Solzhenitsyn & the Grail Castle

In an important essay presented at the Eranos Conference in 1974 Corbin wrote as follows:

The norm of the Temple may doubtless appear fragile or absurd in a world like ours, and the state of the "guardians of the Temple", of the contemplatives "at the meeting-place of the two seas" may seem infinitely precarious... What will the future of this norm be? The answer, it seems to me, comes at the end of Albrecht von Scharfenberg's great epic, "the New Titurel"... Here, there is an episode which has all the impact of a parable of the Imago Templi. When Titurel and Parsifal take the Holy Grail back to the East, they pass through a certain city. Parsifal leaves the inhabitants of this city with an image of the castle-temple of the Grail at Montsalvat. And with the aid of the single image the inhabitants set about building their own Temple of the Grail.
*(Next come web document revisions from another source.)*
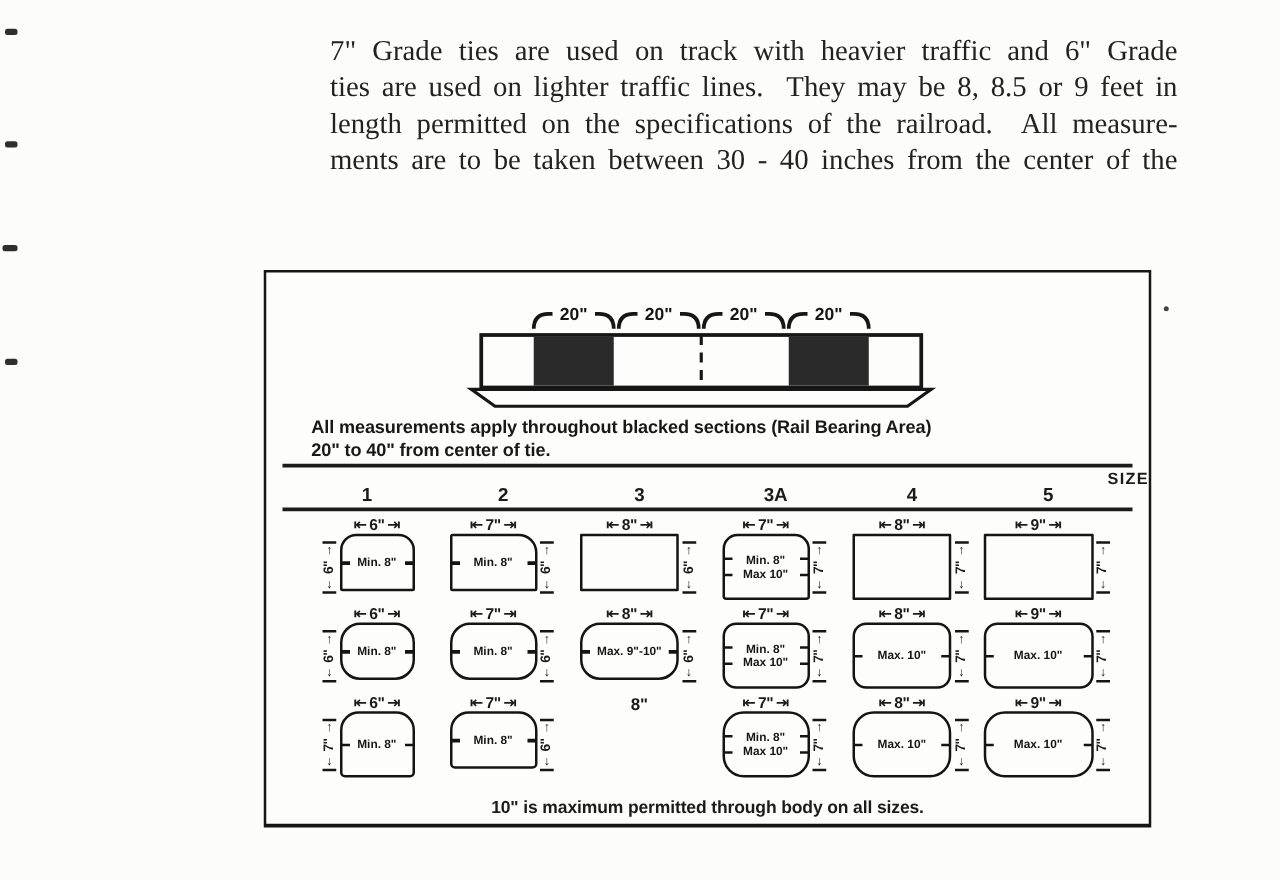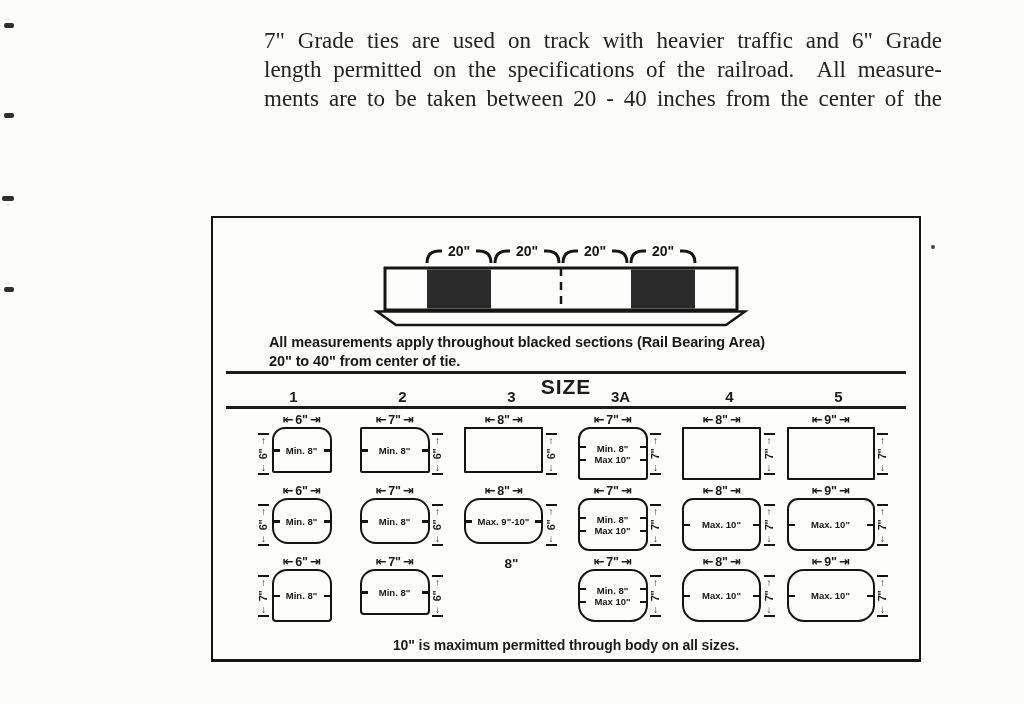--- a/index.html
+++ b/index.html
@@ -23,28 +23,28 @@
 
   
   .figure {
     position:absolute; left:211px; top:216px; width:710px; height:446px;
     border:2px solid #161616; border-bottom-width:3px; background:#fdfdfc;
   }
 
   .tiesvg { position:absolute; left:158px; top:20px; }
   .tiesvg text { font-family:"Liberation Sans","DejaVu Sans",sans-serif; font-weight:bold; font-size:14px; fill:#161616; }
 
-  .caption { position:absolute; left:36px; top:115px; font-weight:bold; font-size:14.5px; line-height:19px; letter-spacing:-0.1px; color:#181818;margin-left:20px;}
+  .caption { position:absolute; left:36px; top:115px; font-weight:bold; font-size:14.5px; line-height:19px; letter-spacing:-0.1px; color:#181818;}
 
   .rule { position:absolute; left:13px; right:13px; height:2.5px; background:#1c1c1c; }
   .rule1 { top:153px; }
   .rule2 { top:188px; }
 
-  .size-h { position:absolute; top:157px; left:0; width:100%; text-align:center;
-            font-size:21px; font-weight:bold; letter-spacing:1px; }
+  .size-h { position:absolute; top:157px; left:0; width:100%; text-align:right;
+            font-size:13px; font-weight:bold; letter-spacing:1px; }
 
   .colheads { position:absolute; left:26px; top:170px; width:654px;
               display:grid; grid-template-columns:repeat(6,109px); }
   .colheads .ch { text-align:center; font-weight:bold; font-size:15px; }
 
   
   .grid { position:absolute; left:26px; top:194px; width:654px;
           display:grid; grid-template-columns:repeat(6,109px); grid-auto-rows:71px; }
   .cell { display:flex; justify-content:center; align-items:flex-start; }
   .stack { display:flex; flex-direction:column; align-items:center; }
@@ -97,22 +97,23 @@
 <body>
 
 <div class="mark" style="left:4px;top:23px;width:10px;height:5px;"></div>
 <div class="mark" style="left:4px;top:113px;width:10px;height:5px;"></div>
 <div class="mark" style="left:2px;top:196px;width:12px;height:5px;"></div>
 <div class="mark" style="left:4px;top:287px;width:10px;height:5px;"></div>
 <div class="dot" style="left:931px;top:245px;"></div>
 
 <div class="para">
   <div class="pline">7" Grade ties are used on track with heavier traffic and 6" Grade</div>
+  <div class="pline">ties are used on lighter traffic lines.  They may be 8, 8.5 or 9 feet in</div>
   <div class="pline">length permitted on the specifications of the railroad.  All measure-</div>
-  <div class="pline">ments are to be taken between 20 - 40 inches from the center of the</div>
+  <div class="pline">ments are to be taken between 30 - 40 inches from the center of the</div>
 </div>
 
 <div class="figure">
 
   <svg class="tiesvg" width="382" height="96" viewBox="0 0 382 96">
 
     <path d="M56,25 Q56,13 68,13 L108,13 Q120,13 120,25" fill="none" stroke="#161616" stroke-width="3"></path>
     <path d="M124,25 Q124,13 136,13 L176,13 Q188,13 188,25" fill="none" stroke="#161616" stroke-width="3"></path>
     <path d="M192,25 Q192,13 204,13 L244,13 Q256,13 256,25" fill="none" stroke="#161616" stroke-width="3"></path>
     <path d="M260,25 Q260,13 272,13 L312,13 Q324,13 324,25" fill="none" stroke="#161616" stroke-width="3"></path>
This Image is also what remains to us. No more; but no less. No less, because it provides the answer to our question: what will happen in the future to the norm of the Temple? And it answers this question because this Image is imperishable, to the extent that we see it rise triumphant in the "waste land", from an earth that is spiritually more devastated than the domain of the Grail ever was before the coming of Parsifal. I call to witness the extraordinary vision of the castle-temple at Montsalvat which comes in one of the most moving pages written by Alexander Solzhenitsyn. Here the Imago Templi, rising like a challenge to dominate the norms of a hostile landscape, can be contemplated in all its purity. The vision takes the form of a study made by a painter who is trying to set down the moment when Parsifal "contemplates" the castle-temple of the Holy Grail for the first time.

"In shape the picture was twice as high as it was long. It showed a wedge-shaped ravine dividing two mountain crags. Above them both to right and left, could just be seen the outermost trees of a forest - a dense, primeval forest. Some creeping ferns, some ugly, menacing prehensile thickets clung to the very edge, and even to the overhanging face of the rock. Above and to the left a pale grey horse was coming out of the forest, ridden by a man in helmet and cape. Unafraid of the abyss the horse had raised its foreleg, before taking the final step, prepared at its rider's command to gather itself and jump over - a leap that was well within its power. But the rider was not looking at the chasm that faced the horse. Dazed, wondering, he was looking into the middle distance, where the upper reaches of the sky were suffused with an orange-gold radiance which might have been from the sun or from something else even more brilliant hidden from view by a castle. Its walls and turrets growing out of the ledges of the mountainside, visible also from below through the gap between the crags, between the ferns and trees, rising to a needle-point at the top of the picture - indistinct in outline, as though woven from gently shimmering clouds, yet still vaguely discernible in all the details of its unearthly perfection, enveloped in a shining and lilac-colored aureole - stood the castle of the Holy Grail."

This visionary page written by Solzhenitsyn is evidence that the Imago Templi, the image of the castle-temple left to mankind by Parsifal, will never be lost. It is in some sense the response to the geste of Parsifal, and both together are the response to the desperate cry of the Templar knights... Together they reply: No! the temple is not destroyed forever. This was known to Suhravardi also [who]... composed an entire "Book of hours" in honour of the "guardians of the Temple", who are unknown to the majority of men. They guard a secret Temple, and those who find their way to it can join in the invocation which returns, like a refrain, in one of the most beautiful psalms composed by Suhravardi: "O God of every God! Make the litany of the Light arise. Make the people of Light triumphant. Guide the Light towards the Light. Amen."

From Henry Corbin, "The Imago Templi in Confrontation with Secular Norms," in Temple and Contemplation, London: KPI, 1986, 389-90. The passage by Alexander Solzhenitsyn is from The First Circle, trans. Michael Guybon, London: Collins & Harvill Press, 1968, 259.